Segment Start: INPUT

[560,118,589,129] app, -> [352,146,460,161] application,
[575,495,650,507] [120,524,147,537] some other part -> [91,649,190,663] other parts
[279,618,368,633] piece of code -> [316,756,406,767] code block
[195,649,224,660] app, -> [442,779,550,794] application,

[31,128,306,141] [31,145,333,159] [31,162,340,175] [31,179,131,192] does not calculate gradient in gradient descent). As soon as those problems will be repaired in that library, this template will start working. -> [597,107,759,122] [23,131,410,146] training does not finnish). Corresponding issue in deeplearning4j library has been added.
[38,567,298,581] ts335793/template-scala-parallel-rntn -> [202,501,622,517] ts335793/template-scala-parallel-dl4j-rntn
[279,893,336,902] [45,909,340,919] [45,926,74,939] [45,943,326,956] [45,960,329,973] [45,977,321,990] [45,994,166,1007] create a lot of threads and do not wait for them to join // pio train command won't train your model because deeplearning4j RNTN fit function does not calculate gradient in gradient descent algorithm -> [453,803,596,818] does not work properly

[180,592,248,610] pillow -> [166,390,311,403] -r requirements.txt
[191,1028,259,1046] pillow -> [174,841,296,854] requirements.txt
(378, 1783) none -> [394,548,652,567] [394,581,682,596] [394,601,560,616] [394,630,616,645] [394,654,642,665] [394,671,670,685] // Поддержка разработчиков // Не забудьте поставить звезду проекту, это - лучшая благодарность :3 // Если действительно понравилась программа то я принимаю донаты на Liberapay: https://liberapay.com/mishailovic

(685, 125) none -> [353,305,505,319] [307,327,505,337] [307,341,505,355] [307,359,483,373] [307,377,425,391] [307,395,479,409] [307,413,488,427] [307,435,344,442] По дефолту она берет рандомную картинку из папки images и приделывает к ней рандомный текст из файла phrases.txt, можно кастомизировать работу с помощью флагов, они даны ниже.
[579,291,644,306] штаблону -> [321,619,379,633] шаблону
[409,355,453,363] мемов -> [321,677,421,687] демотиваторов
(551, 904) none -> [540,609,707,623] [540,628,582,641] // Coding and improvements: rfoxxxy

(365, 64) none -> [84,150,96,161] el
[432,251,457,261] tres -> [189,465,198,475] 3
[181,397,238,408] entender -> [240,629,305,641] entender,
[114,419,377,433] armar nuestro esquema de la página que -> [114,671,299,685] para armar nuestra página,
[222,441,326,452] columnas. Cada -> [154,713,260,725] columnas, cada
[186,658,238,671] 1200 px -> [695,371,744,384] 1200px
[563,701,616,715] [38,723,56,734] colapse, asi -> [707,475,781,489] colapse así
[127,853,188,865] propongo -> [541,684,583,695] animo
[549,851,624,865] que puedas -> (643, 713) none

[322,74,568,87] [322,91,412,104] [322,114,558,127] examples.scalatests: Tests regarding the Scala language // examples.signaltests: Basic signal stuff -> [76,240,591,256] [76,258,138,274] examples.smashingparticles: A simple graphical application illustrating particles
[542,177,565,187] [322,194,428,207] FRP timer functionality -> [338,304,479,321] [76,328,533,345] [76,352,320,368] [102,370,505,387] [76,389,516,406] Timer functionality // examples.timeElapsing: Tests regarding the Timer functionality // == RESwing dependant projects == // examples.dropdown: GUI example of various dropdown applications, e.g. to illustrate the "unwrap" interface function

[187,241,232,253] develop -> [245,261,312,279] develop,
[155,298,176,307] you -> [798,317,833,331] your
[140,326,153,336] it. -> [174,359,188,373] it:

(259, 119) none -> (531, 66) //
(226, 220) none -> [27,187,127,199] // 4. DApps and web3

Segment End: INPUT

• WHAT YOU SHOULD DO:
The required answer is the exact run of lines above starting at the line with "[579,291,644,306] штаблону ->" and ending at the line with "[186,658,238,671] 1200 px", with both ends present.

• RESPONSE BELOW:
[579,291,644,306] штаблону -> [321,619,379,633] шаблону
[409,355,453,363] мемов -> [321,677,421,687] демотиваторов
(551, 904) none -> [540,609,707,623] [540,628,582,641] // Coding and improvements: rfoxxxy

(365, 64) none -> [84,150,96,161] el
[432,251,457,261] tres -> [189,465,198,475] 3
[181,397,238,408] entender -> [240,629,305,641] entender,
[114,419,377,433] armar nuestro esquema de la página que -> [114,671,299,685] para armar nuestra página,
[222,441,326,452] columnas. Cada -> [154,713,260,725] columnas, cada
[186,658,238,671] 1200 px -> [695,371,744,384] 1200px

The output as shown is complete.